- [Problem to work on]:
Only the lines from the top of the listing below to the line that has "- In order to support" should be echoed, with both ends kept and pictures left out.

☆ ☆ ☆ ☆

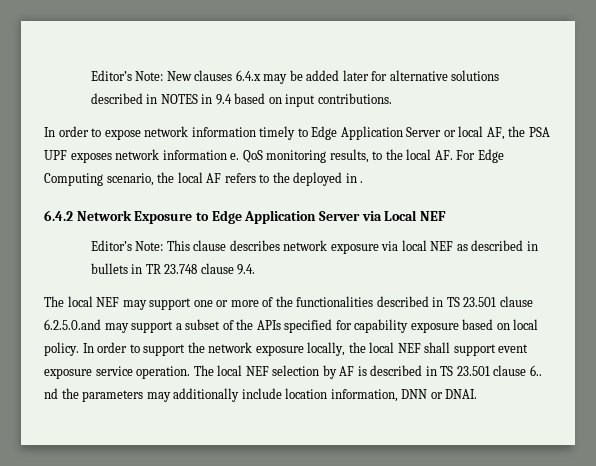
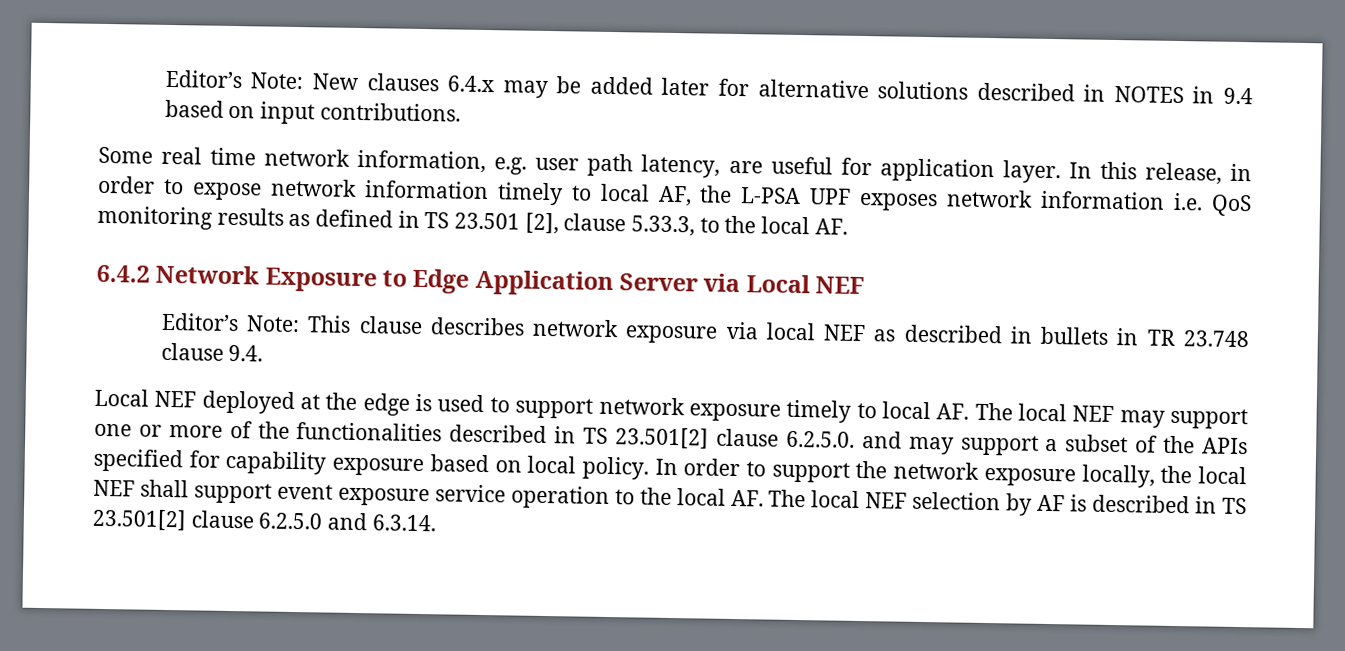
- In order to expose network information timely to Edge Application Server or local AF, the PSA UPF exposes network information e. QoS monitoring results, to the local AF. For Edge Computing scenario, the local AF refers to the deployed in .
+ Some real time network information, e.g. user path latency, are useful for application layer. In this release, in order to expose network information timely to local AF, the L-PSA UPF exposes network information i.e. QoS monitoring results as defined in TS 23.501 [2], clause 5.33.3, to the local AF.
- The local NEF may support one or more of the functionalities described in TS 23.501 clause 6.2.5.0.and may support a subset of the APIs specified for capability exposure based on local policy.
+ Local NEF deployed at the edge is used to support network exposure timely to local AF. The local NEF may support one or more of the functionalities described in TS 23.501[2] clause 6.2.5.0. and may support a subset of the APIs specified for capability exposure based on local policy.
- In order to support the network exposure locally, the local NEF shall support event exposure service operation. The local NEF selection by AF is described in TS 23.501 clause 6.. nd the parameters may additionally include location information, DNN or DNAI.
+ In order to support the network exposure locally, the local NEF shall support event exposure service operation to the local AF. The local NEF selection by AF is described in TS 23.501[2] clause 6.2.5.0 and 6.3.14.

☆ ☆ ☆ ☆

- [Response area]:
- In order to expose network information timely to Edge Application Server or local AF, the PSA UPF exposes network information e. QoS monitoring results, to the local AF. For Edge Computing scenario, the local AF refers to the deployed in .
+ Some real time network information, e.g. user path latency, are useful for application layer. In this release, in order to expose network information timely to local AF, the L-PSA UPF exposes network information i.e. QoS monitoring results as defined in TS 23.501 [2], clause 5.33.3, to the local AF.
- The local NEF may support one or more of the functionalities described in TS 23.501 clause 6.2.5.0.and may support a subset of the APIs specified for capability exposure based on local policy.
+ Local NEF deployed at the edge is used to support network exposure timely to local AF. The local NEF may support one or more of the functionalities described in TS 23.501[2] clause 6.2.5.0. and may support a subset of the APIs specified for capability exposure based on local policy.
- In order to support the network exposure locally, the local NEF shall support event exposure service operation. The local NEF selection by AF is described in TS 23.501 clause 6.. nd the parameters may additionally include location information, DNN or DNAI.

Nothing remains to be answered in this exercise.